[Information given]

--- START ---

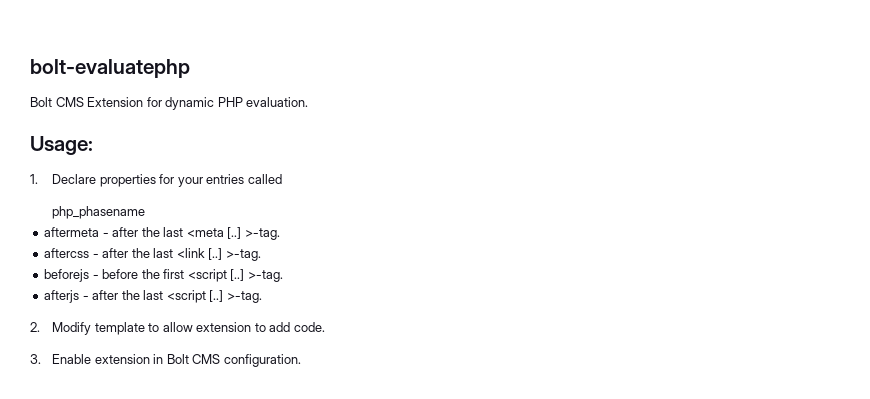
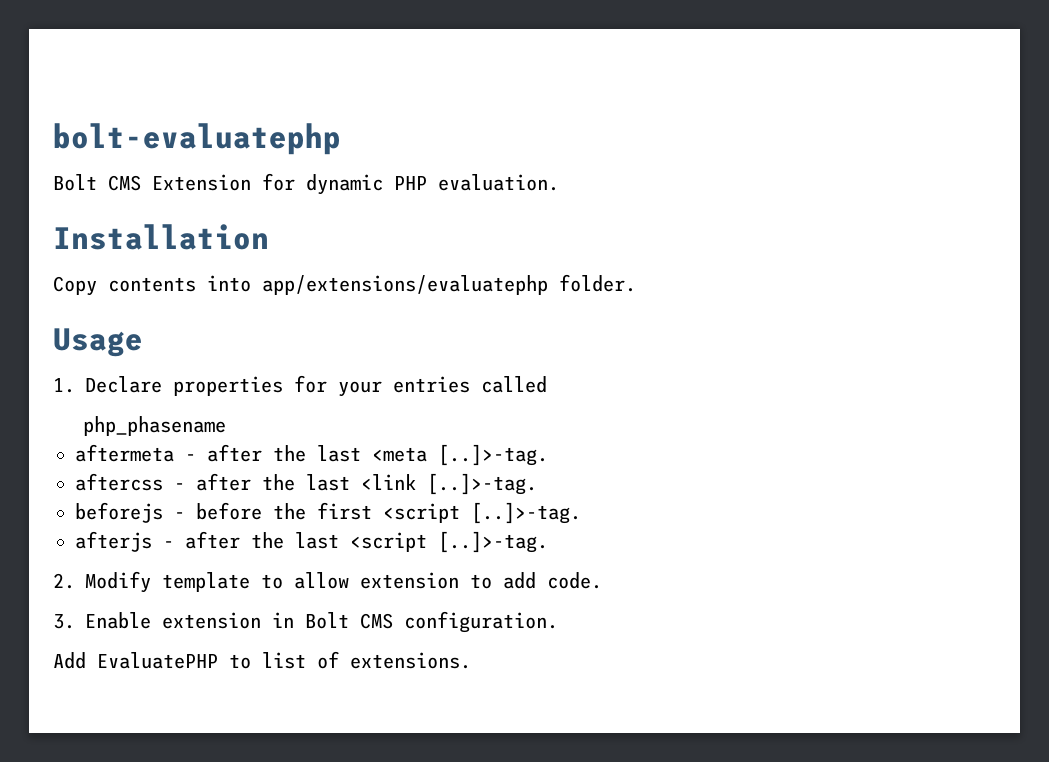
- Usage:
+ Installation
+ Copy contents into app/extensions/evaluatephp folder.
+ Usage
- aftermeta - after the last <meta [..] >-tag.
+ aftermeta - after the last <meta [..]>-tag.
- aftercss - after the last <link [..] >-tag.
+ aftercss - after the last <link [..]>-tag.
- beforejs - before the first <script [..] >-tag.
+ beforejs - before the first <script [..]>-tag.
- afterjs - after the last <script [..] >-tag.
+ afterjs - after the last <script [..]>-tag.
+ Add EvaluatePHP to list of extensions.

--- END ---

[Work order] Each line from the one containing "- aftermeta - after" through the end of the entries, both included, is to be returned exactly, with no other lines.

[Exercise output]
- aftermeta - after the last <meta [..] >-tag.
+ aftermeta - after the last <meta [..]>-tag.
- aftercss - after the last <link [..] >-tag.
+ aftercss - after the last <link [..]>-tag.
- beforejs - before the first <script [..] >-tag.
+ beforejs - before the first <script [..]>-tag.
- afterjs - after the last <script [..] >-tag.
+ afterjs - after the last <script [..]>-tag.
+ Add EvaluatePHP to list of extensions.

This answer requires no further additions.